Cada vez mais, a alta-costura levanta questões que dizem respeito ao seu lugar no mundo. É o único lugar onde as roupas viram obras de arte e as clientes são chamadas de colecionadoras. É onde a moda se compromete com inovação, criatividade e excelência técnica, mantendo vivos saberes manuais de artesãos e artesãs que muitas vezes ultrapassam os limites de suas habilidades. Terreno fértil para que designers trabalhem livremente sem se preocupar com budget, tempo ou demanda de massa. Esse é o papel que cabe à alta-costura hoje: um sonho de dentro pra fora.
Mas ela precisa dialogar com o presente. A temporada mais recente, de Verão 21 – com a maior parte das apresentações em formato digital –, revela um grupo disposto a criar diálogos e aproveitar os privilégios da alta-costura para levá-la um passo adiante. São os guardiões de sua permanência neste mundo cada vez mais fragmentado e digital. Ao todo, 18 marcas desfilaram, mas apenas algumas se destacam nesse contexto.

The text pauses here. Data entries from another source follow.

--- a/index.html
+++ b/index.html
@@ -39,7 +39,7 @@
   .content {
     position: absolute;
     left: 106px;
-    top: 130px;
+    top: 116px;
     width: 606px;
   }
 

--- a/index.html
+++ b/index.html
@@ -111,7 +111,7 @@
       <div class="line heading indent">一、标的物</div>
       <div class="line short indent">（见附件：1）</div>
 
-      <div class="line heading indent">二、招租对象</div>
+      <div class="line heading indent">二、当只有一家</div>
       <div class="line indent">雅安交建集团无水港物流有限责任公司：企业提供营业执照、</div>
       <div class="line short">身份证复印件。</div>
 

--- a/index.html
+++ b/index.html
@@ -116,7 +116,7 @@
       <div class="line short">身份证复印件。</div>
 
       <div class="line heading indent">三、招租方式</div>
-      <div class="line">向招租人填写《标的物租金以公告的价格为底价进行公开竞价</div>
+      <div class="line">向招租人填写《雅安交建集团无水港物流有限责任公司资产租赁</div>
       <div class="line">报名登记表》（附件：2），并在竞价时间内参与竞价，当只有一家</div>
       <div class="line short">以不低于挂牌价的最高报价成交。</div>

Valentino e Schiaparelli são bons casos de marcas tradicionais que romperam com a alta-costura à moda antiga, introduzindo uma abordagem mais moderna. Enquanto Pierpaolo Piccioli cria peças que parecem casuais e simples na silhueta, mas são complexas e elaboradas no fazer, Daniel Roseberry impacta com sua interpretação contemporânea do surrealismo que inspirava Elsa Schiaparelli.
Da turma nova que está chegando, vale destacar os mais disruptivos, como Sterling Ruby e Charles de Vilmorin que, aos 24 anos, é o novo prodígio da couture, apadrinhado por Jean Paul Gaultier e seguido nas redes por nomes como Marc Jacobs e Alessandro Michele.
Em última análise, a atribuição de laboratório criativo é o que mantém a alta-costura influente. Um espaço onde a criatividade possa florescer sem amarras, não apenas para as poucas pessoas que compram, mas também para quem busca na moda uma amostra de quão longe ela pode ir.